───── SUPPLIED RECORDS

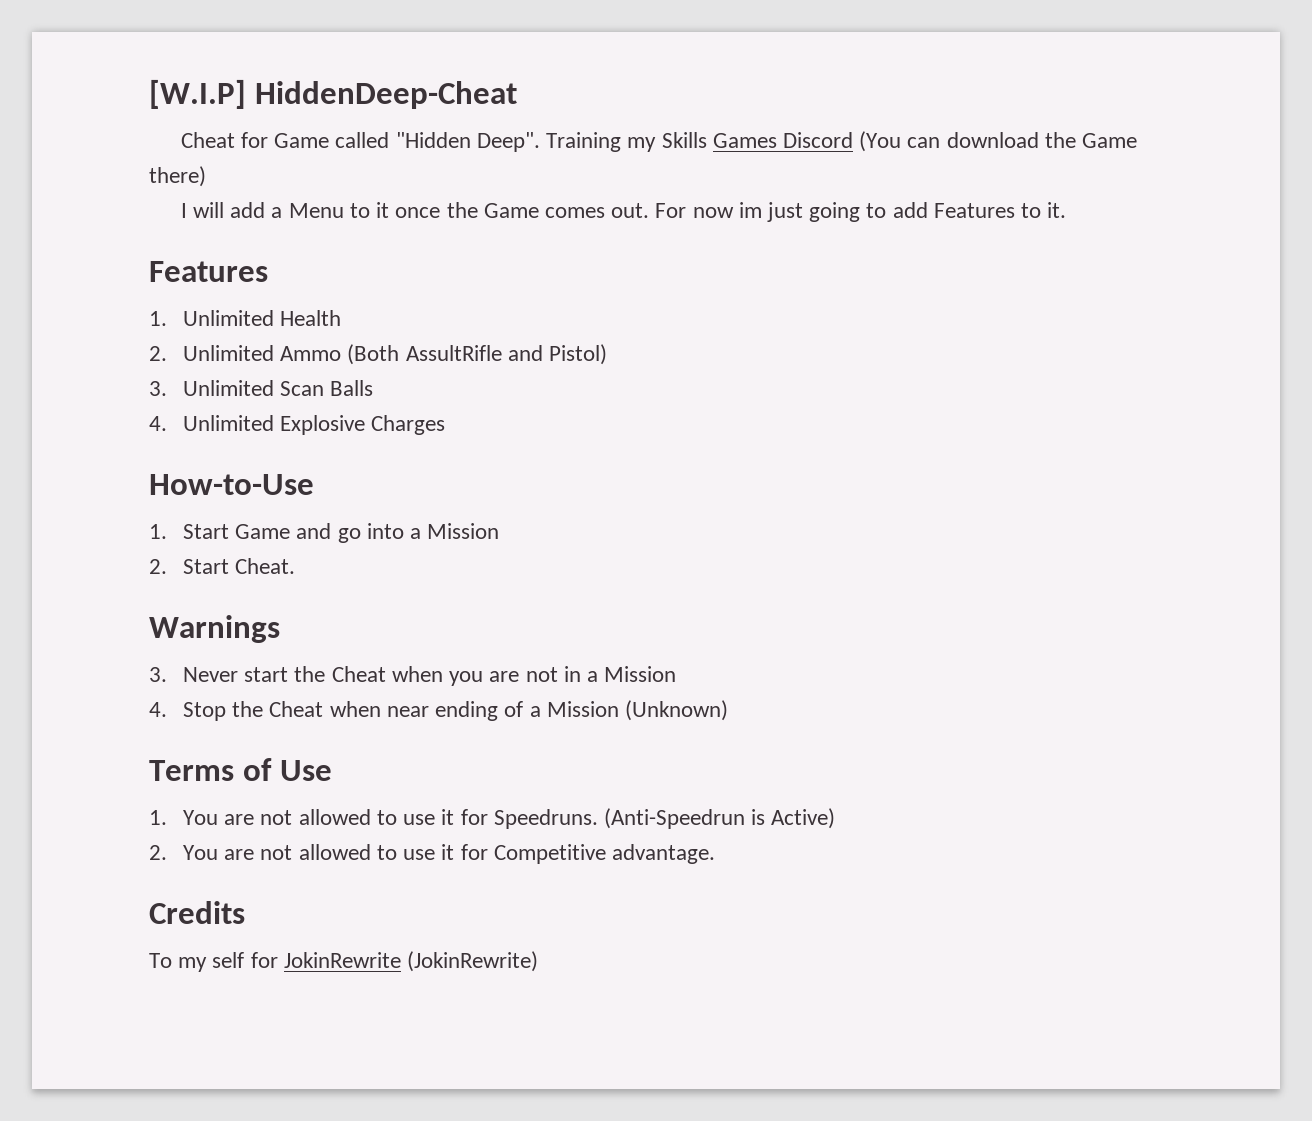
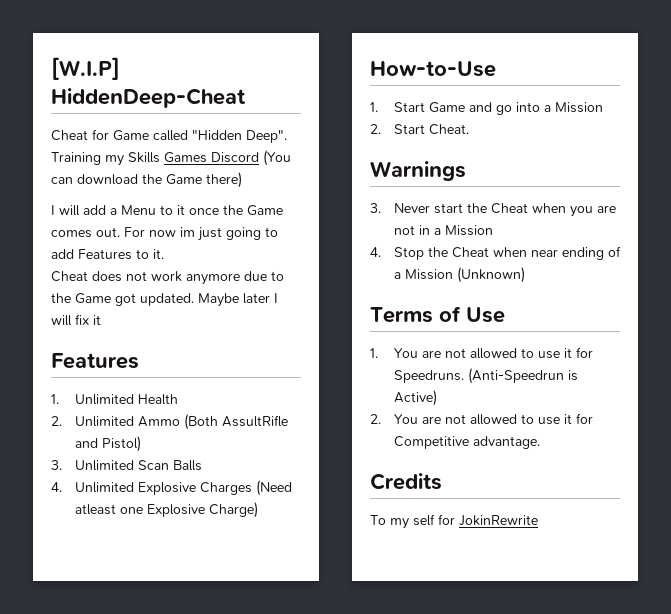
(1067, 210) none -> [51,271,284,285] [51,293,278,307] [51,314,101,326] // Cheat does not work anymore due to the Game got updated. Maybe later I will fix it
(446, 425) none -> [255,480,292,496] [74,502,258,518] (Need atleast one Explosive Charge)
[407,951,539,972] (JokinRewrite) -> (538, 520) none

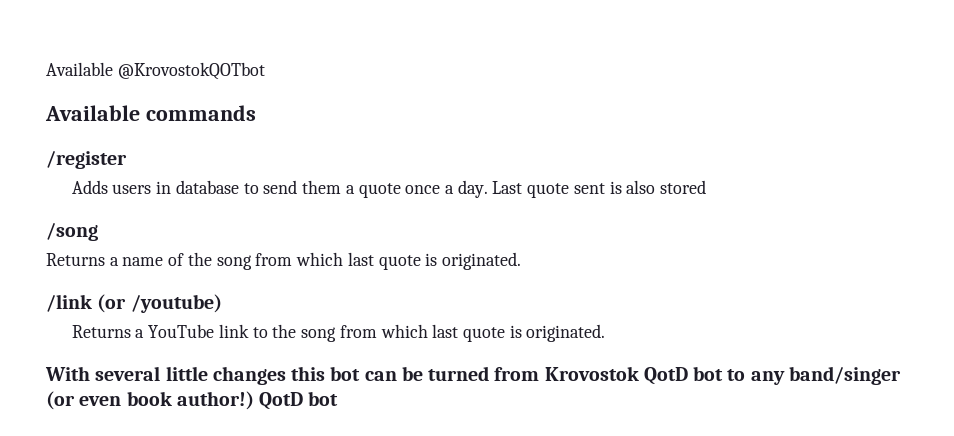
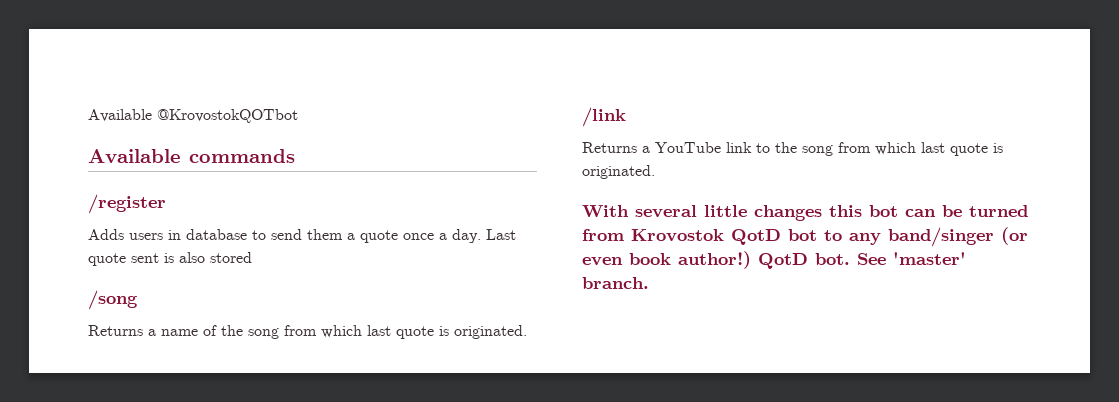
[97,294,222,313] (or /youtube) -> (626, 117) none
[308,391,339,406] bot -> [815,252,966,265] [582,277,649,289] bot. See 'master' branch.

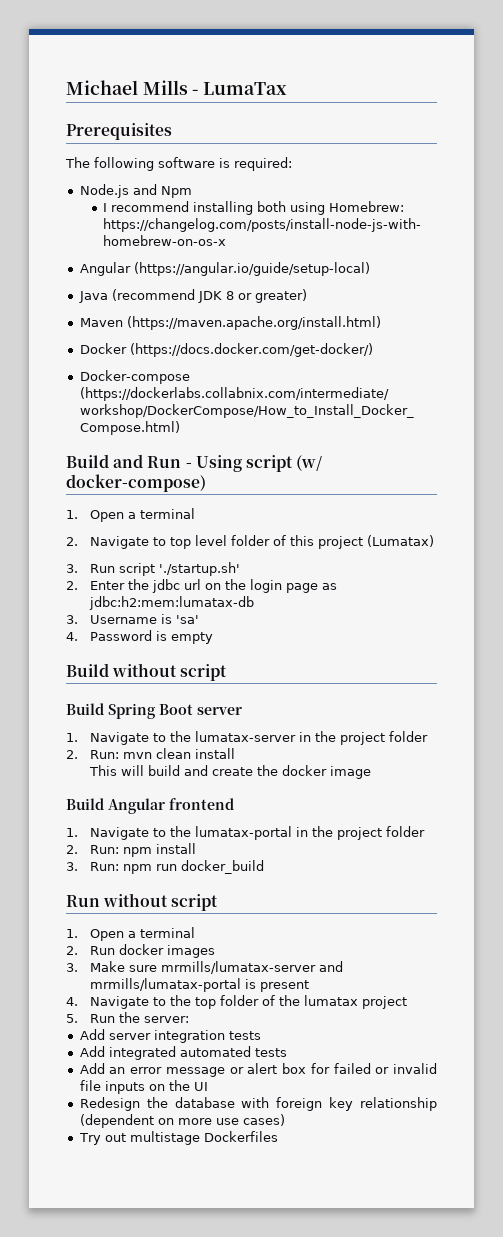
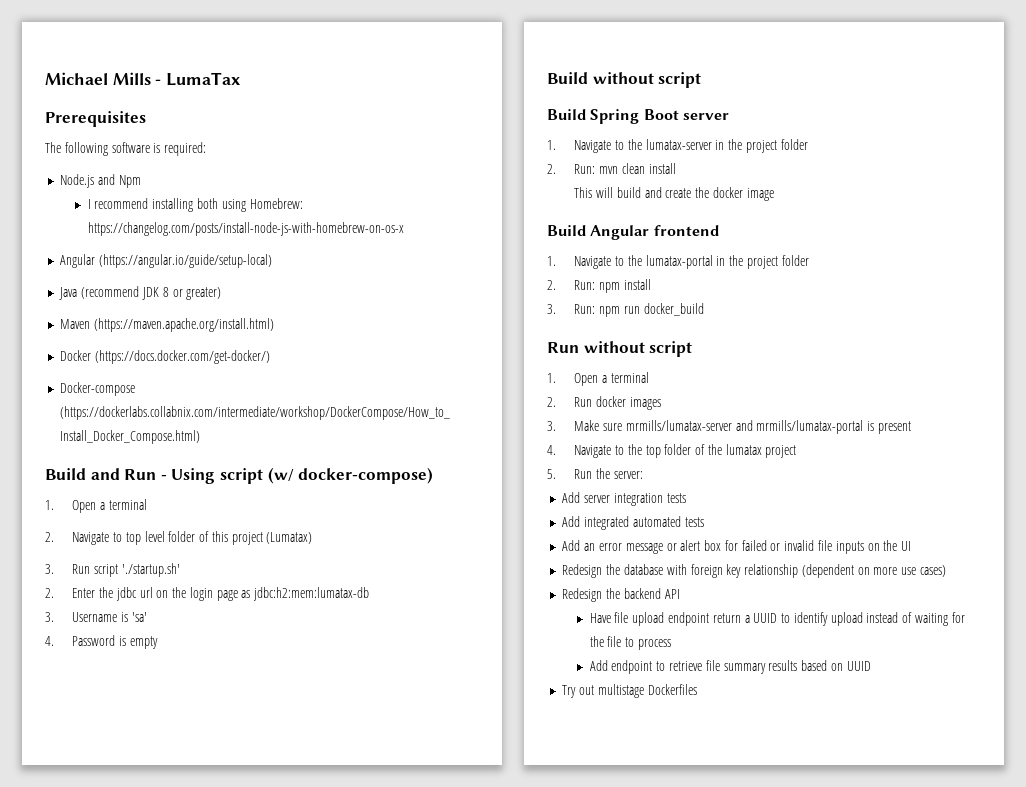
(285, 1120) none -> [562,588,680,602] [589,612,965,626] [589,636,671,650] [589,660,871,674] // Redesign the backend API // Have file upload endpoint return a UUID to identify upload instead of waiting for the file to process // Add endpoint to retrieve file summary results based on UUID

──────────

TASK DETAILS.
Once the pictures are dropped, set down everything else in the records exactly.

RESULT.
(1067, 210) none -> [51,271,284,285] [51,293,278,307] [51,314,101,326] // Cheat does not work anymore due to the Game got updated. Maybe later I will fix it
(446, 425) none -> [255,480,292,496] [74,502,258,518] (Need atleast one Explosive Charge)
[407,951,539,972] (JokinRewrite) -> (538, 520) none

[97,294,222,313] (or /youtube) -> (626, 117) none
[308,391,339,406] bot -> [815,252,966,265] [582,277,649,289] bot. See 'master' branch.

(285, 1120) none -> [562,588,680,602] [589,612,965,626] [589,636,671,650] [589,660,871,674] // Redesign the backend API // Have file upload endpoint return a UUID to identify upload instead of waiting for the file to process // Add endpoint to retrieve file summary results based on UUID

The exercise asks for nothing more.